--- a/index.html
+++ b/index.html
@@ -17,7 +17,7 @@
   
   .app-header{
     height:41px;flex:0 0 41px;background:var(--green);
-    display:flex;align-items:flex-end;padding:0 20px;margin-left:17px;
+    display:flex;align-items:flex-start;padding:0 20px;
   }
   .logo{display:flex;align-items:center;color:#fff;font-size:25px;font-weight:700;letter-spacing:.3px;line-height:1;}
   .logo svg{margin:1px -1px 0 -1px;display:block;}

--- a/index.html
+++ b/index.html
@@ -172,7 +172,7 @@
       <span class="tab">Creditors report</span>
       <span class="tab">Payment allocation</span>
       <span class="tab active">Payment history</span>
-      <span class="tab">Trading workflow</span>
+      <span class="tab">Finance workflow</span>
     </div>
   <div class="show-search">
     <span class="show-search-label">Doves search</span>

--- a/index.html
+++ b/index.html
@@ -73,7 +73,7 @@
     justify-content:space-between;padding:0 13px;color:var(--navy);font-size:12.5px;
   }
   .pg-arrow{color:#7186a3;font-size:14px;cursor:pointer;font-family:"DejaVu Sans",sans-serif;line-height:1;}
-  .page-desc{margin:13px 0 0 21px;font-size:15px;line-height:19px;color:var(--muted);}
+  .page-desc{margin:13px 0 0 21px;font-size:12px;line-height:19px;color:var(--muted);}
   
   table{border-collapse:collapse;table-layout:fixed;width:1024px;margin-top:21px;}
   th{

=-=-=

Quote the whole listing above, leaving nothing out.

--- a/index.html
+++ b/index.html
@@ -17,7 +17,7 @@
   
   .app-header{
     height:41px;flex:0 0 41px;background:var(--green);
-    display:flex;align-items:flex-end;padding:0 20px;margin-left:17px;
+    display:flex;align-items:flex-start;padding:0 20px;
   }
   .logo{display:flex;align-items:center;color:#fff;font-size:25px;font-weight:700;letter-spacing:.3px;line-height:1;}
   .logo svg{margin:1px -1px 0 -1px;display:block;}

--- a/index.html
+++ b/index.html
@@ -172,7 +172,7 @@
       <span class="tab">Creditors report</span>
       <span class="tab">Payment allocation</span>
       <span class="tab active">Payment history</span>
-      <span class="tab">Trading workflow</span>
+      <span class="tab">Finance workflow</span>
     </div>
   <div class="show-search">
     <span class="show-search-label">Doves search</span>

--- a/index.html
+++ b/index.html
@@ -73,7 +73,7 @@
     justify-content:space-between;padding:0 13px;color:var(--navy);font-size:12.5px;
   }
   .pg-arrow{color:#7186a3;font-size:14px;cursor:pointer;font-family:"DejaVu Sans",sans-serif;line-height:1;}
-  .page-desc{margin:13px 0 0 21px;font-size:15px;line-height:19px;color:var(--muted);}
+  .page-desc{margin:13px 0 0 21px;font-size:12px;line-height:19px;color:var(--muted);}
   
   table{border-collapse:collapse;table-layout:fixed;width:1024px;margin-top:21px;}
   th{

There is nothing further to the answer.